Deja view: Fundies utter the same 9-word verdict for investors

Investors have been making the same mistake over the past six months, says Lowell Resources Fund’s John Forwood, whose comments echo those made recently by Merchant’s Andrew Chapman.
Investors have been making the same mistake over the past six months, says Lowell Resources Fund’s John Forwood, whose comments echo those made recently by Merchant’s Andrew Chapman. According to the veteran pair, who spoke with Reach Markets independently this month but uttered the same nine words, far too often in this period of inflationary concerns and interest rate rises, fundamentals are being overlooked and “the baby is being thrown out with the bathwater”. “The past 12 months have been a tale of two halves,” Mr Forwood told Reach this week, ahead of his appearance on our Meet the Fund Manager session on Friday where he will share his favourite stocks, investment strategy, market insights and more. (To book yourself in, click here.) “The six months through to April 2022 was a fantastic run-up; a continuation of the run-up that started from the COVID crash in April 2020. “In the six months since, there’s been a serious downturn as a result of inflation causing the US Fed to commence its rate hike tightening cycle. Everything has been heavily affected across the board, including in the commodity space and the resources equity space.
“My view is that over the mid to long term the fundamentals for many commodities remain excellent, despite the serious slowdown in China. But those overriding fundamentals have been ignored in the last six months. It’s as if the baby’s been thrown out with the bathwater.”
Lowell Resources Fund (ASX: LRT) – one of the few long-term investment funds that offers exposure to the junior resources sector in both minerals and energy across Australia and globally in unlisted and listed companies – has tweaked its strategy to shift with the market.

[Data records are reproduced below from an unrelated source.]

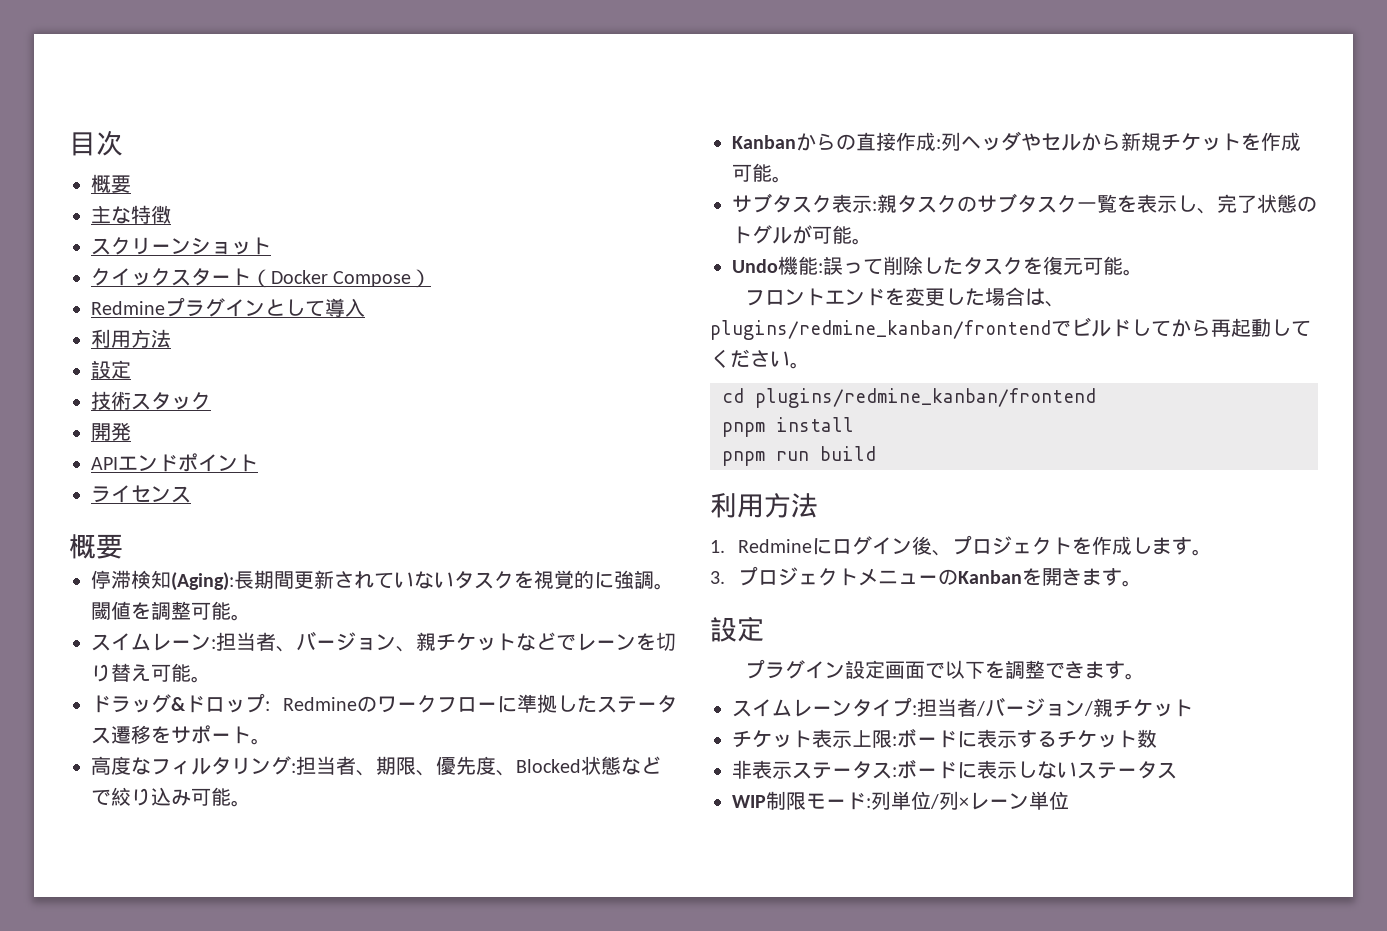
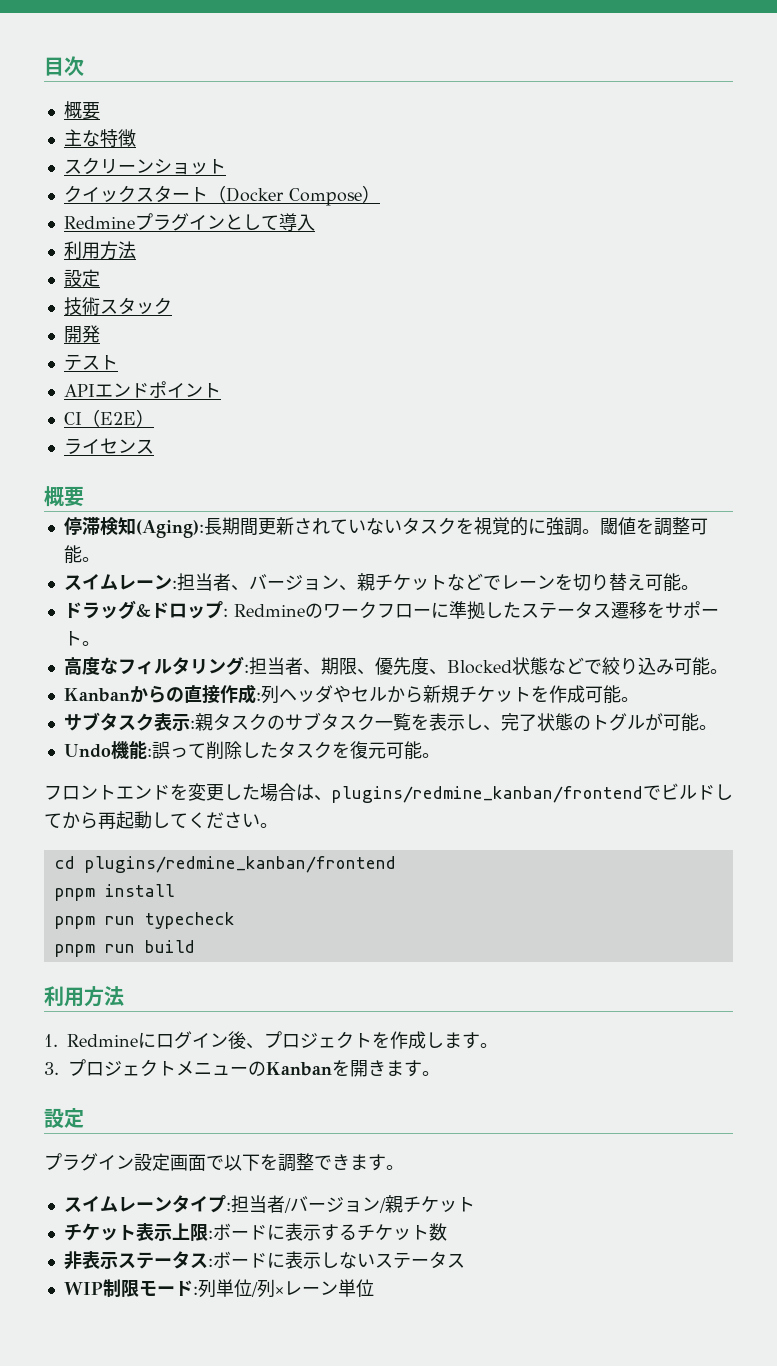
+ テスト
+ CI（E2E）
+ pnpm run typecheck

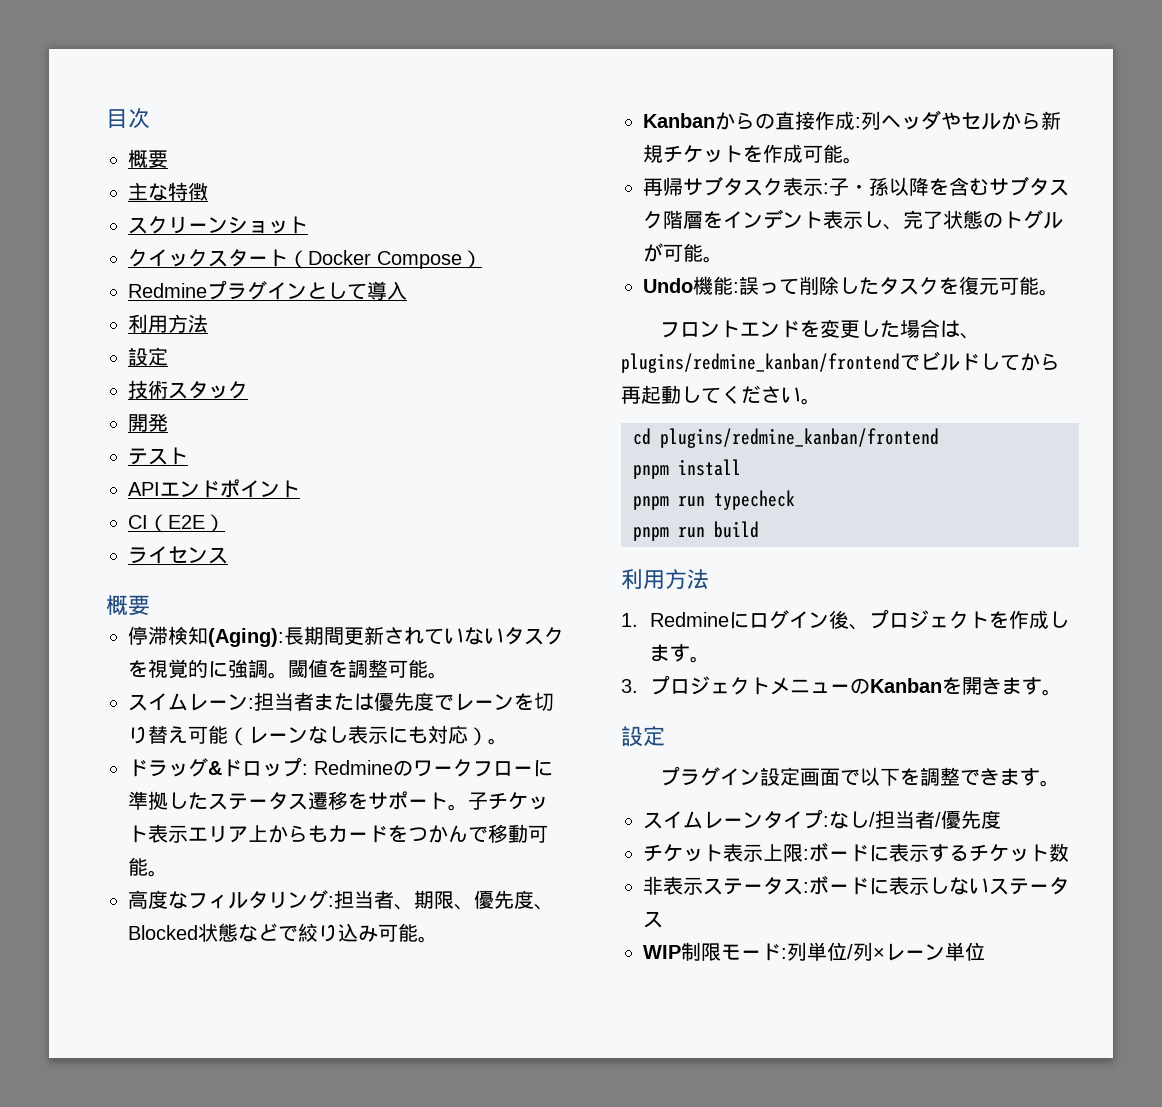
- スイムレーン:担当者、バージョン、親チケットなどでレーンを切り替え可能。
+ スイムレーン:担当者または優先度でレーンを切り替え可能（レーンなし表示にも対応）。
+ 子チケット表示エリア上からもカードをつかんで移動可能。
- サブタスク表示:親タスクのサブタスク一覧を表示し、完了状態のトグルが可能。
+ 再帰サブタスク表示:子・孫以降を含むサブタスク階層をインデント表示し、完了状態のトグルが可能。
- スイムレーンタイプ:担当者/バージョン/親チケット
+ スイムレーンタイプ:なし/担当者/優先度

Investment trends and opportunities

“We’ve been increasing our exposure to the energy space as a result of the energy crisis. We’re also taking advantage of opportunities to increase our exposure to copper and lithium,” the Chief Investment Officer said, noting the “good vs evil” tug-of-war between renewables and fossil fuels. “The transition from fossil fuels to renewables is not happening as quickly as everyone hopes. And there’s a lot of macroeconomic factors too that have driven demand for fossil fuels back up. “So in the short term, we anticipate massive demand for old fossil fuels, but in the mid to longer term we are looking at commodities required to move to a renewable energy future such as copper, nickel, cobalt, graphite and aluminium. “That’s why we want to increase our exposure to copper – and we’re no lone rangers in doing so. Everyone from BHP to the smallest investor wants to invest in a copper producer in a safe, preferably first-world, jurisdiction. “By the same token, we have a very heavy exposure to gold and part of the reason for that is that we like the outlook for gold and we have for quite some time.
“Another reason we are open to investing in gold projects is because we focus on the small end of the sector where, although these companies may have restricted access to capital, building a gold mine is within the realms of possibility for a lot of them.”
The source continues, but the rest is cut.